Data provided: Begin

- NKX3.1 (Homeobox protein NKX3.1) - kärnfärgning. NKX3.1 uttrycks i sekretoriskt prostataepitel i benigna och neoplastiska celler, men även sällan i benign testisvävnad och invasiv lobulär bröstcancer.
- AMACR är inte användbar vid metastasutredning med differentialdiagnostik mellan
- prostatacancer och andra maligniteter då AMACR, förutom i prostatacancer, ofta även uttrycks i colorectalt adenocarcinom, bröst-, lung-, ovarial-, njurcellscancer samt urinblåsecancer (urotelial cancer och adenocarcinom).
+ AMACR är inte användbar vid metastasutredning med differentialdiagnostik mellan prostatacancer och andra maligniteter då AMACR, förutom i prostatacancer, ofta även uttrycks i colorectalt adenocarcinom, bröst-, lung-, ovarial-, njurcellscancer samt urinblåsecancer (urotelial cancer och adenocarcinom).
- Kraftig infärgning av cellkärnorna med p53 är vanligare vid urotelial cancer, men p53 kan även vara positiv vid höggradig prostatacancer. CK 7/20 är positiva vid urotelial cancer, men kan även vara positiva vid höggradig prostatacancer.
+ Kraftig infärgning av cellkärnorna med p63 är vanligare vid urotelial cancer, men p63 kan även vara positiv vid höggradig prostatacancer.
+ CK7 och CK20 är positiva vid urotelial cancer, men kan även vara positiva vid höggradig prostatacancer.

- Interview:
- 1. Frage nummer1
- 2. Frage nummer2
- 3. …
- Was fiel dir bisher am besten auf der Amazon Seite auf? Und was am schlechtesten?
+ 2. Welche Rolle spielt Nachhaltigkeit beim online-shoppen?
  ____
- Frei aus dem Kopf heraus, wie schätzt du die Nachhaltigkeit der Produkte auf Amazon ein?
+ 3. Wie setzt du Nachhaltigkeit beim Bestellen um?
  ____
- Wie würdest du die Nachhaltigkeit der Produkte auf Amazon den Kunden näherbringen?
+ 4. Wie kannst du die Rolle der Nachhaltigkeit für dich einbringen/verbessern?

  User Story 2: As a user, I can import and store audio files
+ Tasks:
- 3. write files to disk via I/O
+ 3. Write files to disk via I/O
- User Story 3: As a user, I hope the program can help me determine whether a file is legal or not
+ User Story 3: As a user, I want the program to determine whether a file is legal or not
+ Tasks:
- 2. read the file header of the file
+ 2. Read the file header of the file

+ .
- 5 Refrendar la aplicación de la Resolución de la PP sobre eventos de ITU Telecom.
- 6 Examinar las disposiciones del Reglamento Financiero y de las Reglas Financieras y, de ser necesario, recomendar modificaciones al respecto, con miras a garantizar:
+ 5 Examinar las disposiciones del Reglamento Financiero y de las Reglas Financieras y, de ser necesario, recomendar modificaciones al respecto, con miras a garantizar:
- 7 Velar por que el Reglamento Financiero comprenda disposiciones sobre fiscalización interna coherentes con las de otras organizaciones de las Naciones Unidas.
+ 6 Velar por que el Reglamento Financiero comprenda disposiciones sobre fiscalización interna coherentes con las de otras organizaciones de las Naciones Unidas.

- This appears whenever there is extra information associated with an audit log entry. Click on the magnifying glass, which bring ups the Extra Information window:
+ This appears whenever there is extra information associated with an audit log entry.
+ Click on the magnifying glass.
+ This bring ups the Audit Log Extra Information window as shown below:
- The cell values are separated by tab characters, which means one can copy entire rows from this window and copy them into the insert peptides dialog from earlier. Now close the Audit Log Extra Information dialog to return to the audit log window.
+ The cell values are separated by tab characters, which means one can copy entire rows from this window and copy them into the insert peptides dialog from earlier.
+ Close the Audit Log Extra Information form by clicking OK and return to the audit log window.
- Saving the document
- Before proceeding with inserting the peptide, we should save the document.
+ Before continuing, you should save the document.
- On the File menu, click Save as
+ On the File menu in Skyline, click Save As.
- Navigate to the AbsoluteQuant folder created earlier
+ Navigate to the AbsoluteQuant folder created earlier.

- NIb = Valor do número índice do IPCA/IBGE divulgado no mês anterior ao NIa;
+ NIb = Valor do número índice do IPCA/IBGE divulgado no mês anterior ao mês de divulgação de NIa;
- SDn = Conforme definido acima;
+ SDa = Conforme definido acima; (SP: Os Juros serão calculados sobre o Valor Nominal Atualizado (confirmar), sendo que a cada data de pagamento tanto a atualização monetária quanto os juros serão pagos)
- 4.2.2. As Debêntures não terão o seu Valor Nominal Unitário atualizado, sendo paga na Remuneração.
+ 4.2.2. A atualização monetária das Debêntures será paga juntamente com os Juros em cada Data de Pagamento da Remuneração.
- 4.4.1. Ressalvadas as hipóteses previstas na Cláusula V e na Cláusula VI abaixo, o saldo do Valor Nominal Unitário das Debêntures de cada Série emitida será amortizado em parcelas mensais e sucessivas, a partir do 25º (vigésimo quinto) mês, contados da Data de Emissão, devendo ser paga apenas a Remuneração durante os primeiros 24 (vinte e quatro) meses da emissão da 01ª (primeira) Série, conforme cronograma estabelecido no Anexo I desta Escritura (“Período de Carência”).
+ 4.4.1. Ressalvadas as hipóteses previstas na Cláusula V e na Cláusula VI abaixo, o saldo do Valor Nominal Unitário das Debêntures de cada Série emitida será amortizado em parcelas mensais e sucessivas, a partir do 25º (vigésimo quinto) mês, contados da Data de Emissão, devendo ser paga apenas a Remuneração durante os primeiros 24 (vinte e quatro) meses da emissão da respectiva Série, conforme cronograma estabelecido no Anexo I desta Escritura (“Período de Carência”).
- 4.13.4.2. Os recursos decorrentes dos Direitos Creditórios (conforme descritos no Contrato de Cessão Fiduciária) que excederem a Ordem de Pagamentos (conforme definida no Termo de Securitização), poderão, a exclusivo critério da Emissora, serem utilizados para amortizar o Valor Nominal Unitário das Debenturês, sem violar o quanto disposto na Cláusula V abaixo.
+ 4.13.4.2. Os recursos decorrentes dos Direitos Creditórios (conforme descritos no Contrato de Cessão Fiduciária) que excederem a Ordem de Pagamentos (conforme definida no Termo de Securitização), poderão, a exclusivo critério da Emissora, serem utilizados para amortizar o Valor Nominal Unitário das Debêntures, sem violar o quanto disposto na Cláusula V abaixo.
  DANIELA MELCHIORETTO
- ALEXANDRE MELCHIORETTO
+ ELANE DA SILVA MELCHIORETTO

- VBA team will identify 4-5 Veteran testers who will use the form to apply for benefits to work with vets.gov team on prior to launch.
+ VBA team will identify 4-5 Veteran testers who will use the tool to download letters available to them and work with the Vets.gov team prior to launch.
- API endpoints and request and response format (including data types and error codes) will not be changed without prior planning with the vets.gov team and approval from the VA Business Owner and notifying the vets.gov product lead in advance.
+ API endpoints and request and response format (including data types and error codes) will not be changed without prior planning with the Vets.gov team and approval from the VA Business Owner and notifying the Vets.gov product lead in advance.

Data provided: End

## Exercise goal:
Each line from the top of the material above through the line containing "CK7 och CK20" must be output exactly, and no other line.

## Response to this task:
- NKX3.1 (Homeobox protein NKX3.1) - kärnfärgning. NKX3.1 uttrycks i sekretoriskt prostataepitel i benigna och neoplastiska celler, men även sällan i benign testisvävnad och invasiv lobulär bröstcancer.
- AMACR är inte användbar vid metastasutredning med differentialdiagnostik mellan
- prostatacancer och andra maligniteter då AMACR, förutom i prostatacancer, ofta även uttrycks i colorectalt adenocarcinom, bröst-, lung-, ovarial-, njurcellscancer samt urinblåsecancer (urotelial cancer och adenocarcinom).
+ AMACR är inte användbar vid metastasutredning med differentialdiagnostik mellan prostatacancer och andra maligniteter då AMACR, förutom i prostatacancer, ofta även uttrycks i colorectalt adenocarcinom, bröst-, lung-, ovarial-, njurcellscancer samt urinblåsecancer (urotelial cancer och adenocarcinom).
- Kraftig infärgning av cellkärnorna med p53 är vanligare vid urotelial cancer, men p53 kan även vara positiv vid höggradig prostatacancer. CK 7/20 är positiva vid urotelial cancer, men kan även vara positiva vid höggradig prostatacancer.
+ Kraftig infärgning av cellkärnorna med p63 är vanligare vid urotelial cancer, men p63 kan även vara positiv vid höggradig prostatacancer.
+ CK7 och CK20 är positiva vid urotelial cancer, men kan även vara positiva vid höggradig prostatacancer.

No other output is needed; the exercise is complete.